**Task item**
In the data below, find every line that has the string "rowhdr", and copy it.

**Listed records**
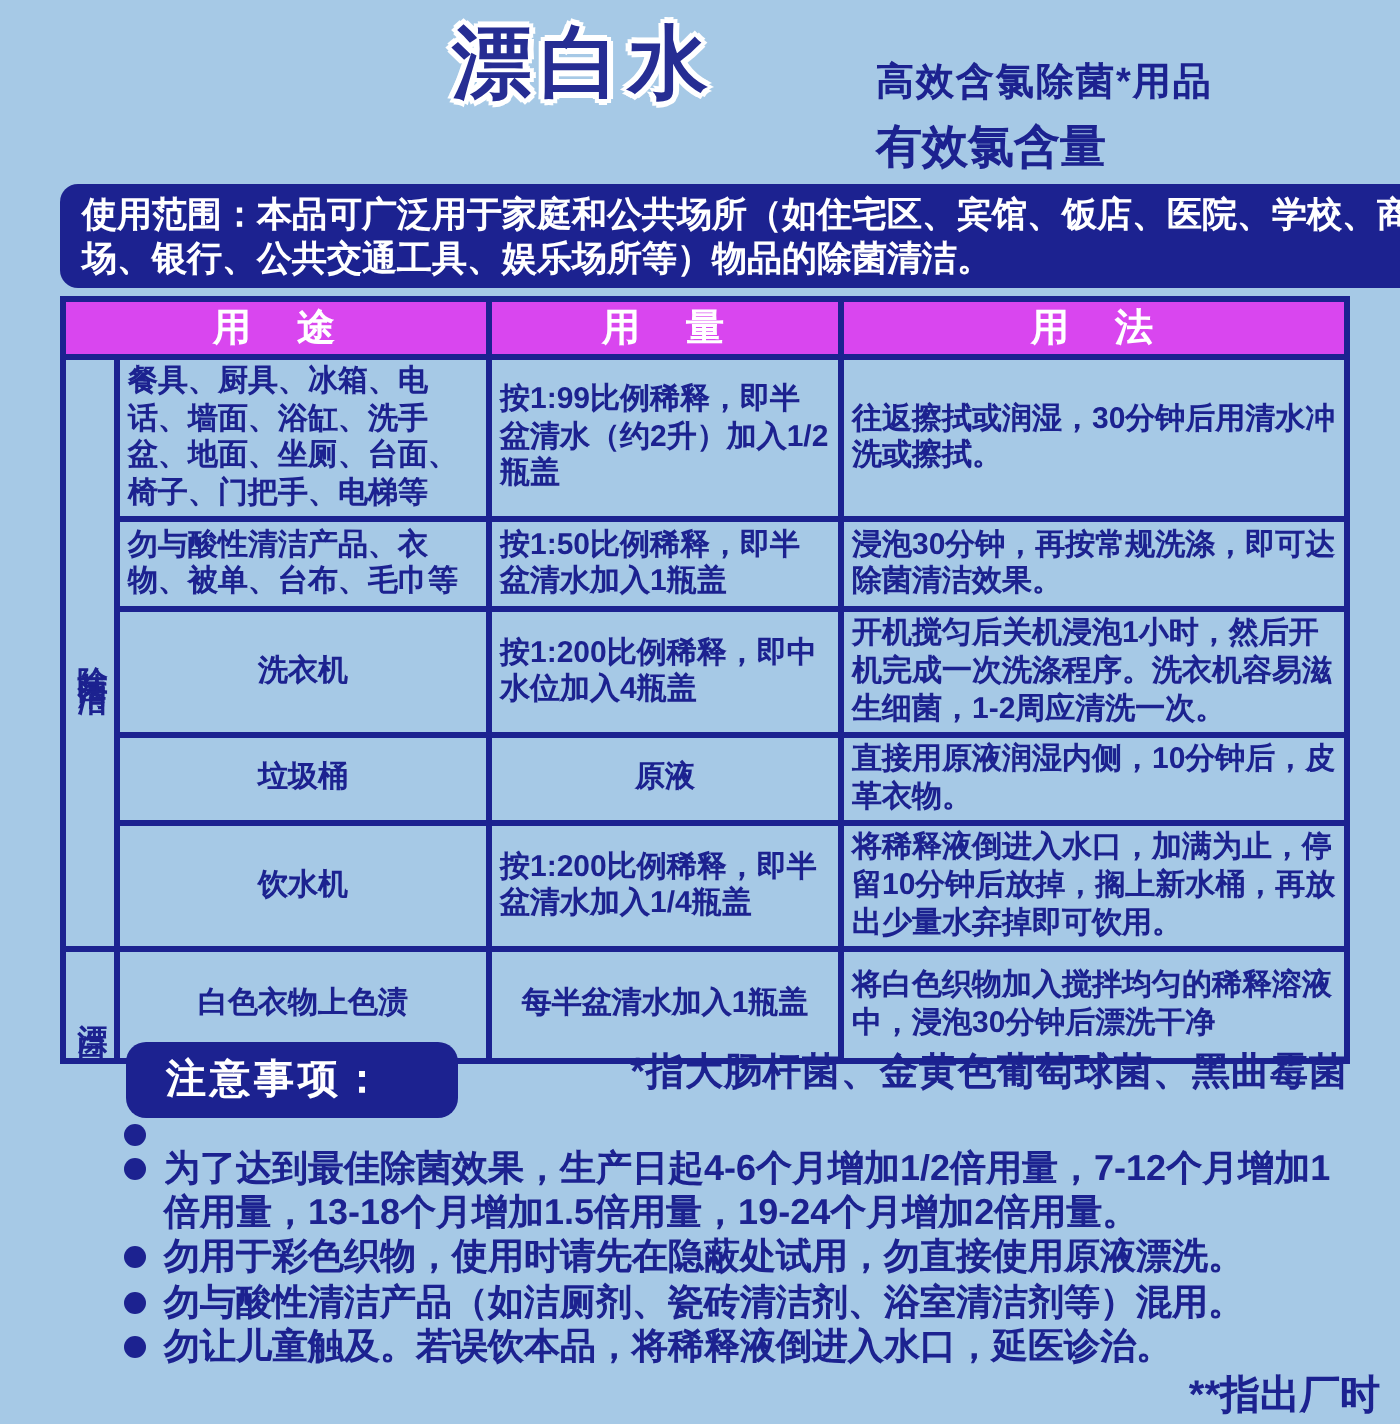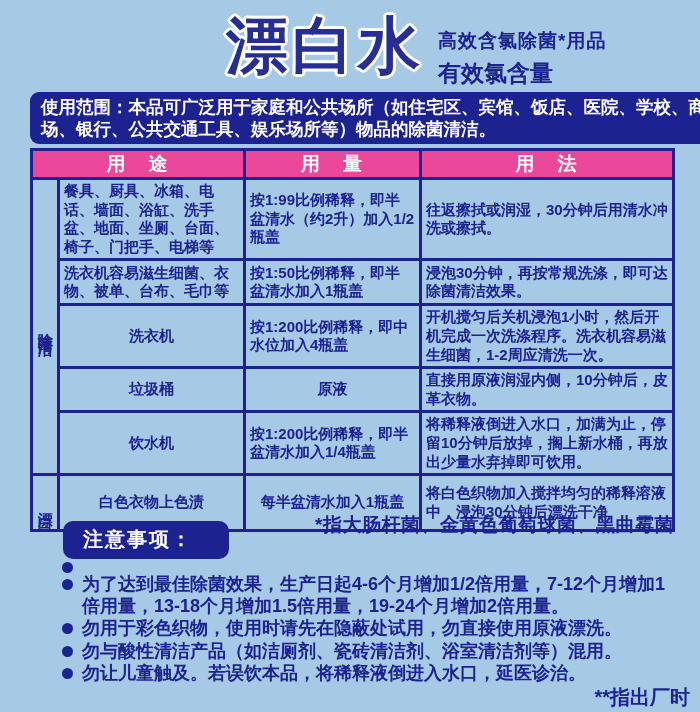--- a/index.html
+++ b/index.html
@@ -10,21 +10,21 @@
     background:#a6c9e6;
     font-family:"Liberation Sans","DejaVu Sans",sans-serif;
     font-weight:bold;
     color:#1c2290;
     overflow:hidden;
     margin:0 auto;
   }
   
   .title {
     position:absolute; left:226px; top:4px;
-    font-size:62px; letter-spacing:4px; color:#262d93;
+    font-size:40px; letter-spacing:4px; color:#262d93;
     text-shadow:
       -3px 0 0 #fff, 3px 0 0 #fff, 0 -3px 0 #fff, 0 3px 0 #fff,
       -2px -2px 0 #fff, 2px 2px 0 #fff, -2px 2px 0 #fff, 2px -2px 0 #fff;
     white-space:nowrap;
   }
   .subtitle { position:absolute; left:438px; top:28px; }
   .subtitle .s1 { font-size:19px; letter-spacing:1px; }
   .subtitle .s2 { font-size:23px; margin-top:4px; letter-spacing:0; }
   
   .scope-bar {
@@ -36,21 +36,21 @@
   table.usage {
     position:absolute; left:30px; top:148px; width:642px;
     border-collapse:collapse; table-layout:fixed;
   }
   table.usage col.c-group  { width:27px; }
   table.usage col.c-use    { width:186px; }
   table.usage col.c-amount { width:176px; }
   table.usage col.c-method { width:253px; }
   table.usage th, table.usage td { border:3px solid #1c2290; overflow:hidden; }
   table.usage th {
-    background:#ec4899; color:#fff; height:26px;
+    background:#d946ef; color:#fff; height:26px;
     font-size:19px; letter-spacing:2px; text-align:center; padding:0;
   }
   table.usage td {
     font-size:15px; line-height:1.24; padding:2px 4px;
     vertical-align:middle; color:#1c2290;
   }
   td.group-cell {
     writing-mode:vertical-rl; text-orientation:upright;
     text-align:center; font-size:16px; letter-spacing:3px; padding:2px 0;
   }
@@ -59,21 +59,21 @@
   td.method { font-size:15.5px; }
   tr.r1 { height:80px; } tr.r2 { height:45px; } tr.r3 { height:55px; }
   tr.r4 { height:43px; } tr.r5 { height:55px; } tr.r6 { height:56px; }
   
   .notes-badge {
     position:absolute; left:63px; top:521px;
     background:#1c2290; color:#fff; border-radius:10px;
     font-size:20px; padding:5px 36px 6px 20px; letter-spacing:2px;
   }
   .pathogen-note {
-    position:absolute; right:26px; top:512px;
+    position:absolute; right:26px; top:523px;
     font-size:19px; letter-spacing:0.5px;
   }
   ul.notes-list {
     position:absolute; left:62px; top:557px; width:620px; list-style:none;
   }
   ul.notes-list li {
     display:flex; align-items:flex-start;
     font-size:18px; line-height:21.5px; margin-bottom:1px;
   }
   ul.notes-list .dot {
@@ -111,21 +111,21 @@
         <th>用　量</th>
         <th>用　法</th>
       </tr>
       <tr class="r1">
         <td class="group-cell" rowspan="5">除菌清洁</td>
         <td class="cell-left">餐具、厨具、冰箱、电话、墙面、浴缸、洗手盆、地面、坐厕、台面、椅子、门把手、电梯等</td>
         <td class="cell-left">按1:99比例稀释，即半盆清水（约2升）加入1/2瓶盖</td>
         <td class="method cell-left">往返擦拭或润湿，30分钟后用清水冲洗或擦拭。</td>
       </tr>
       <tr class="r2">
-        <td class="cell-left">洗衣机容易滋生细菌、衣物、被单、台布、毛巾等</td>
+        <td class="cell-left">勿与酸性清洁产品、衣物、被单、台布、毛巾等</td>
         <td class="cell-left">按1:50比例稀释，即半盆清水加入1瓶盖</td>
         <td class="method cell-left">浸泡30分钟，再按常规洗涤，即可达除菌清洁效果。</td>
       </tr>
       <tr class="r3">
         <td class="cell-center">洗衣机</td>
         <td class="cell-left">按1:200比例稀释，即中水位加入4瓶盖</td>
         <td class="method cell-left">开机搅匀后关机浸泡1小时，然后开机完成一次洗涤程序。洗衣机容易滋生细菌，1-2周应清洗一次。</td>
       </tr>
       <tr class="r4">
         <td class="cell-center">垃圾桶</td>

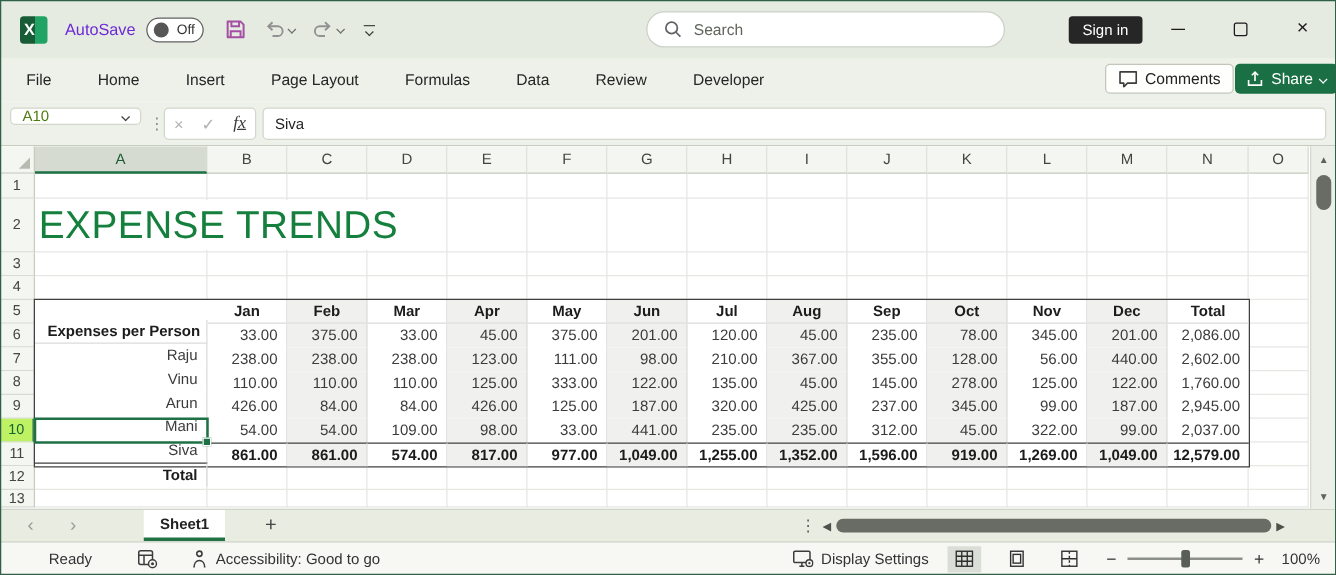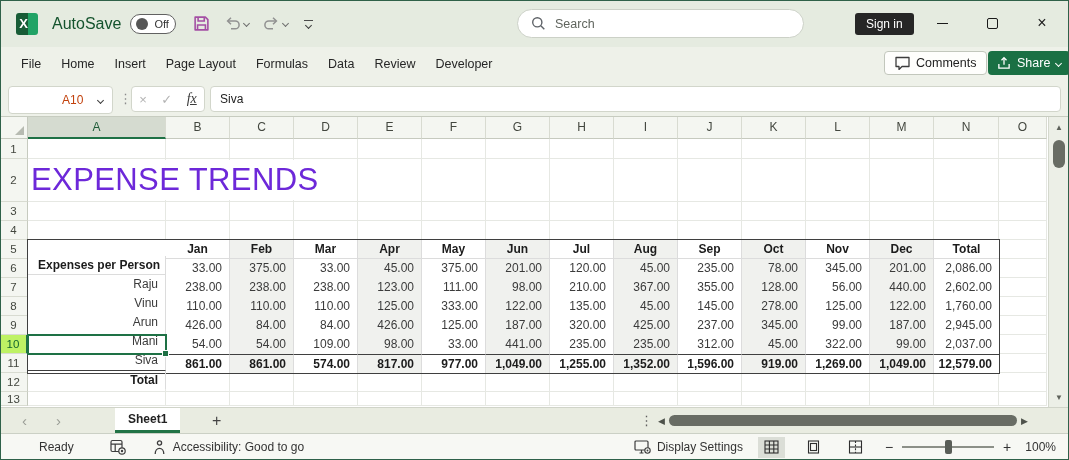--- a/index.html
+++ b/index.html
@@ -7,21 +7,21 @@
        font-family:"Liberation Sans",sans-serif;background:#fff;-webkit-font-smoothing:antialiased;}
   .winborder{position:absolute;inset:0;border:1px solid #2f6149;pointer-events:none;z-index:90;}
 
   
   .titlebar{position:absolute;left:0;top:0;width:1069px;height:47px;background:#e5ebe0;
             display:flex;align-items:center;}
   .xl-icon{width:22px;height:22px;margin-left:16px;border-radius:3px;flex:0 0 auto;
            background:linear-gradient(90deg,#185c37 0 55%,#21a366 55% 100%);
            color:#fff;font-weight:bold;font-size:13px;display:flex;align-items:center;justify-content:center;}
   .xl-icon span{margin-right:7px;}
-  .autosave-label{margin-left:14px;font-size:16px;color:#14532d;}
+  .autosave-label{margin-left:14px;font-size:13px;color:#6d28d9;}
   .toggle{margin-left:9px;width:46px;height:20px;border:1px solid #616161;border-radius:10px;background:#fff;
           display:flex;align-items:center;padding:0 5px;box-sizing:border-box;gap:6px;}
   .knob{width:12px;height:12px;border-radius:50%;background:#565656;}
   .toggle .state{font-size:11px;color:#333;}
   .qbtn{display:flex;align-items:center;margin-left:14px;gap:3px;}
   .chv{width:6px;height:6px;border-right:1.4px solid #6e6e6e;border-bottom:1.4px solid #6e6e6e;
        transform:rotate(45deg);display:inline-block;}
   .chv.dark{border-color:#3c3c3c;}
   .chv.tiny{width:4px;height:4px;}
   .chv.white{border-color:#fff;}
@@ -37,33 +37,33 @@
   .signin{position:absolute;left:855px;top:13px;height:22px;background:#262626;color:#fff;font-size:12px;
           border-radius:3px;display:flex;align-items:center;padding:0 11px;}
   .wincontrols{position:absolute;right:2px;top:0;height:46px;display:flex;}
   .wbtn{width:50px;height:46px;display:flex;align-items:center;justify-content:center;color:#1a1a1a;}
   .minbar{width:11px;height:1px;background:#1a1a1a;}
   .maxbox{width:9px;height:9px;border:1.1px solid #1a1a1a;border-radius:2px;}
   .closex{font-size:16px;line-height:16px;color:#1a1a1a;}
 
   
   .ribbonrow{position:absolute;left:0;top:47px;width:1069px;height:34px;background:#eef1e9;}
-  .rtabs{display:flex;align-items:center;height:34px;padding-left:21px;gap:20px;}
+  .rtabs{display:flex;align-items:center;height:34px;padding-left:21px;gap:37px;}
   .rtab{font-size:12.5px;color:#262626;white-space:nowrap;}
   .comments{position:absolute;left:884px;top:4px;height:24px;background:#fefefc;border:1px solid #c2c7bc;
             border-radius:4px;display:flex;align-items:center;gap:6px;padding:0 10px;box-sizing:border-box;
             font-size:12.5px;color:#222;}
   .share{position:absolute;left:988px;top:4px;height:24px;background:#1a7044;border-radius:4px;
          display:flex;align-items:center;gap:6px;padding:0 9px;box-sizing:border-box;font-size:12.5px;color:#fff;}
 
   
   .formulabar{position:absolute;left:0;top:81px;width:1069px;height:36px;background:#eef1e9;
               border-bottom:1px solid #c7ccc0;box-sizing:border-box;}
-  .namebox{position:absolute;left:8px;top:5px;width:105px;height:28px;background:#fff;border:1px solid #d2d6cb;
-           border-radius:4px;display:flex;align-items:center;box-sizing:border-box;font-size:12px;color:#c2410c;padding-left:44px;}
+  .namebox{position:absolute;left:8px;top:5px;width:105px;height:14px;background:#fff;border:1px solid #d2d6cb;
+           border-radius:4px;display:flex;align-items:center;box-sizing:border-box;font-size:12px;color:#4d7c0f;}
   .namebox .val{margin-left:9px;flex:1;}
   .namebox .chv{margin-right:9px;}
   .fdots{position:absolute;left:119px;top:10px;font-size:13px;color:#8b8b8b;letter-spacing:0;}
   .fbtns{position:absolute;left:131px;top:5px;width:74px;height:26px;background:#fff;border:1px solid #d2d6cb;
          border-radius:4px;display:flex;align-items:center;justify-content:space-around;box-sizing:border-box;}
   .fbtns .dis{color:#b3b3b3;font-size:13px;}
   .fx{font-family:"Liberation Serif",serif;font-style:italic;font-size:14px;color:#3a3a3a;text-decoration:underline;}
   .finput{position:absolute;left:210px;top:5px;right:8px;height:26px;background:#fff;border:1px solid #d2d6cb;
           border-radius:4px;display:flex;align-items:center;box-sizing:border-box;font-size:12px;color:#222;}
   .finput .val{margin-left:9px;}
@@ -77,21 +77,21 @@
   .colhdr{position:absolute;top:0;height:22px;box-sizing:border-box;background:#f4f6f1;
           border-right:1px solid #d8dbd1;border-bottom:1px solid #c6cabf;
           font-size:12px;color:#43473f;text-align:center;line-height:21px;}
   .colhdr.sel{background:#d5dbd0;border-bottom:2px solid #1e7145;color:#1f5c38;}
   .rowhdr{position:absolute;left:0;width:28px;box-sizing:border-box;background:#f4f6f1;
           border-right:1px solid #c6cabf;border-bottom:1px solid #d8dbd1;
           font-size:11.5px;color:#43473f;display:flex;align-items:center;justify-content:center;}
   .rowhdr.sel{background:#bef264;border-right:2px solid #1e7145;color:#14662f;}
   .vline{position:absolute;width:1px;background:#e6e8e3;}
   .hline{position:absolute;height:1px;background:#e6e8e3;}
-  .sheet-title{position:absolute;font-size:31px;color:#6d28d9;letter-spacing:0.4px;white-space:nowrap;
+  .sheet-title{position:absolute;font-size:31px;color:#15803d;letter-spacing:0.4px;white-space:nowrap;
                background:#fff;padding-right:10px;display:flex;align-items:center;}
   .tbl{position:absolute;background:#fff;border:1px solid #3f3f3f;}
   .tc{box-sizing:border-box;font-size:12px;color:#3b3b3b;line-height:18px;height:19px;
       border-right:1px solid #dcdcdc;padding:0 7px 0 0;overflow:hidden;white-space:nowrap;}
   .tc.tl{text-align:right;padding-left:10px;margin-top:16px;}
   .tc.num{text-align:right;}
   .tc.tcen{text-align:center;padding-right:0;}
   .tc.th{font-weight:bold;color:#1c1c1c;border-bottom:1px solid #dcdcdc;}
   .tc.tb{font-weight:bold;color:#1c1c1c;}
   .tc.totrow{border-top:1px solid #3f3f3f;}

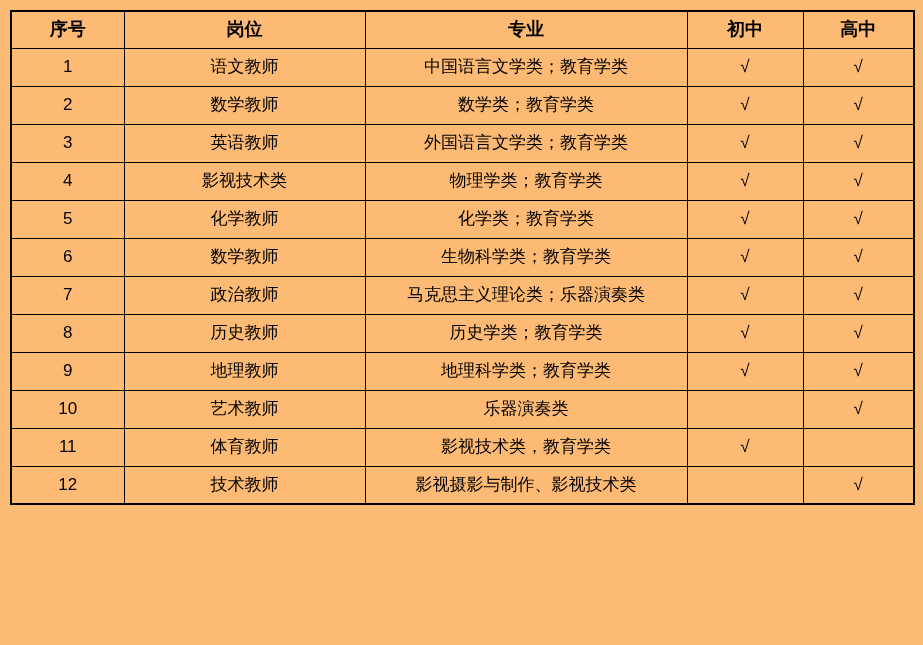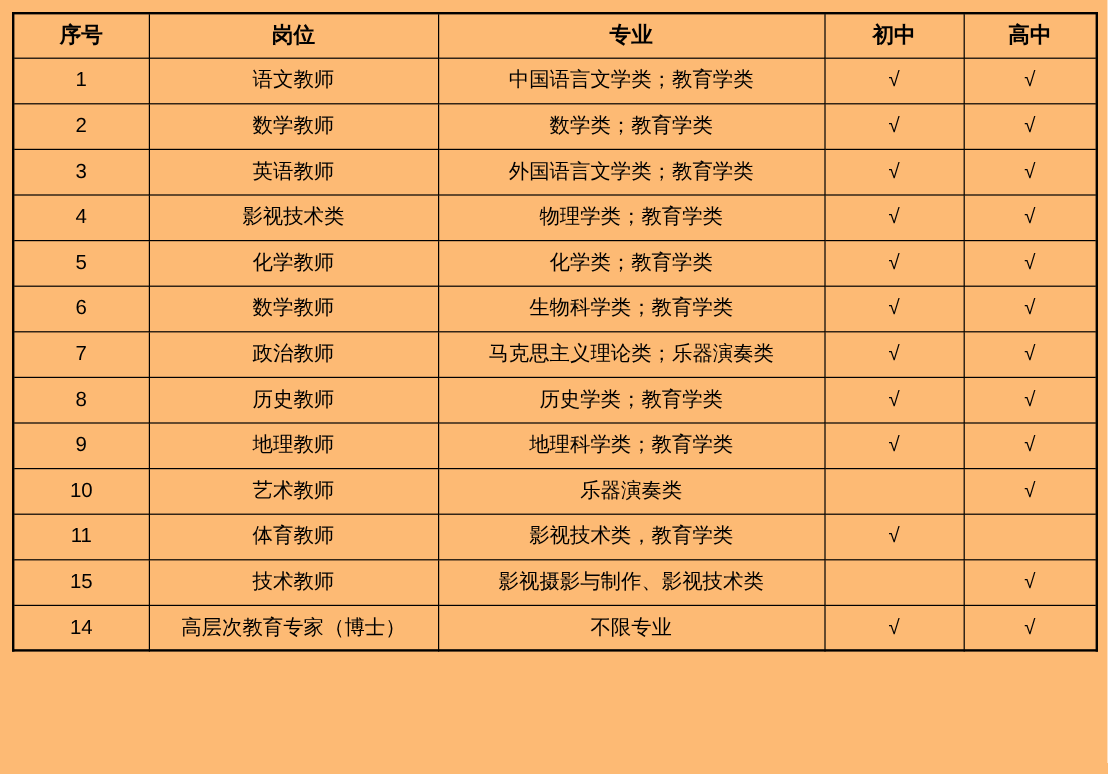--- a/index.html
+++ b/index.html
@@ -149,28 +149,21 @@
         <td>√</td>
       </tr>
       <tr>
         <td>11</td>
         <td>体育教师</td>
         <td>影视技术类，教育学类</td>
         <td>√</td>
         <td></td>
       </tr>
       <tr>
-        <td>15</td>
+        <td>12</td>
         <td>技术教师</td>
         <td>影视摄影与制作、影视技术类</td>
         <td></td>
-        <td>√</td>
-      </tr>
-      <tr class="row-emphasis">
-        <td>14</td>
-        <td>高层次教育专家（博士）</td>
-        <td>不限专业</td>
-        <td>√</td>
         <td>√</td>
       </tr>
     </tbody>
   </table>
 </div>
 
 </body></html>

**Your response**
   .rowhdr{position:absolute;left:0;width:28px;box-sizing:border-box;background:#f4f6f1;
   .rowhdr.sel{background:#bef264;border-right:2px solid #1e7145;color:#14662f;}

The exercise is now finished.